La ligue du LOL était un groupe privé Facebook actif dès le début des années 2000 jusqu’au milieu des années 2010. Ses membres des journalistes et publicitaires, dont certains déjà très influents sur le réseau social Twitter. Une influence utilisée à des fins problématiques. Nombreux sont les témoignages de jeunes femmes journalistes, militantes féministes, membres de la communauté LGBT qui ont subi des raids humiliants, misogynes, racistes ou homophobes. Cette ligue du LOL était une bande de potes qui se concertaient pour cyberharceler des pairs ou «silencer» des personnes qui osaient dénoncer des injustices sociales, au moyen de tweets, canulars téléphoniques, diffusion d’informations personnelles des cibles. Des vagues de harcèlement qui ont poussé certaines à bout, jusqu’à quitter Twitter. D’autres n’osaient plus sortir de chez elles, ou remettaient en cause leurs capacités et leurs compétences professionnelles.

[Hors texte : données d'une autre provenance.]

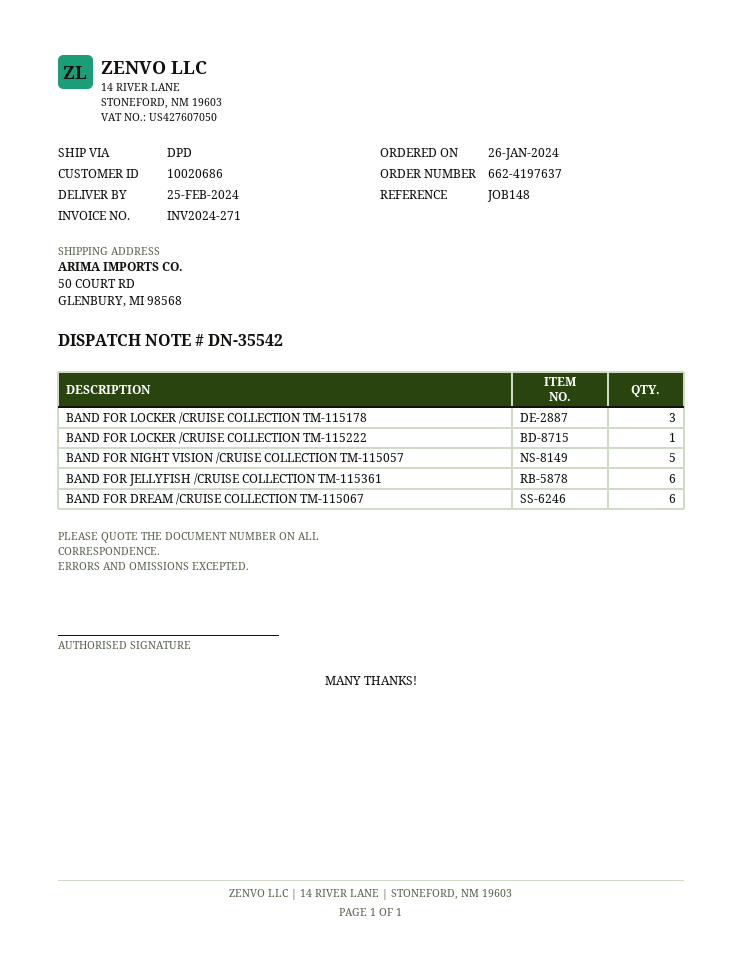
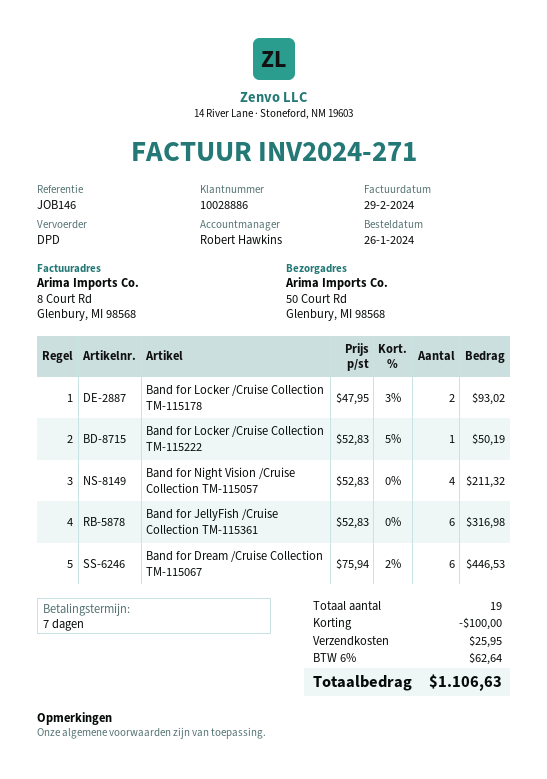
customer number: 10020686 -> 10028886
reference: JOB148 -> JOB146
BAND FOR LOCKER /CRUISE COLLECTION TM-115178: 3 -> 2
BAND FOR NIGHT VISION /CRUISE COLLECTION TM-115057: 5 -> 4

Les harceleurs se sont hissés à des postes de cadres intermédiaires, voire supérieurs en devenant par exemple rédacteurs en chef. Puis le féminisme est devenu un sujet phare. Les mêmes harceleurs se sont alors essayés à la tendance, ont vu que la sauce prenait et ont instrumentalisé la cause en vue d’en gratifier leur propre représentation. Ceux-là mêmes qui, quelques années plus tôt, s’étaient mis en meute afin d’attaquer des militantes féministes, pour beaucoup journalistes, sur leurs revendications. Et qui s’étaient cooptés pour gagner des fonctions importantes et faire carrière dans les plus grandes rédactions de France.

Ces hommes harceleurs partagent plusieurs points communs: ils sont blancs, ont du pouvoir et, au vu des sorties homophobes qu’ils ont pu proférer, sont très probablement hétérosexuels. Vous additionnez le tout et vous obtenez le privilège de l’homme blanc.

Quant à leurs excuses, elles laissent à désirer: ils «étaient jeunes», «voulaient s’amuser», «n’apparentaient pas leurs actes à du harcèlement». Des échappatoires bien trop faciles et qui ne sont pas passées: ils avaient conscience de ce qu’ils faisaient, de la position sociale qu’ils occupaient et de la nécessité de préserver à tout prix leurs prérogatives.

La ligue du LOL, c’est l’histoire de mâles alpha blancs hétérosexuels qui ont écrasé toute personne remettant en question leurs privilèges, dans le but de se hisser à des postes de pouvoir et maintenir leur statut.

L’auteure est étudiante et militante afro-féministe, à Lausanne.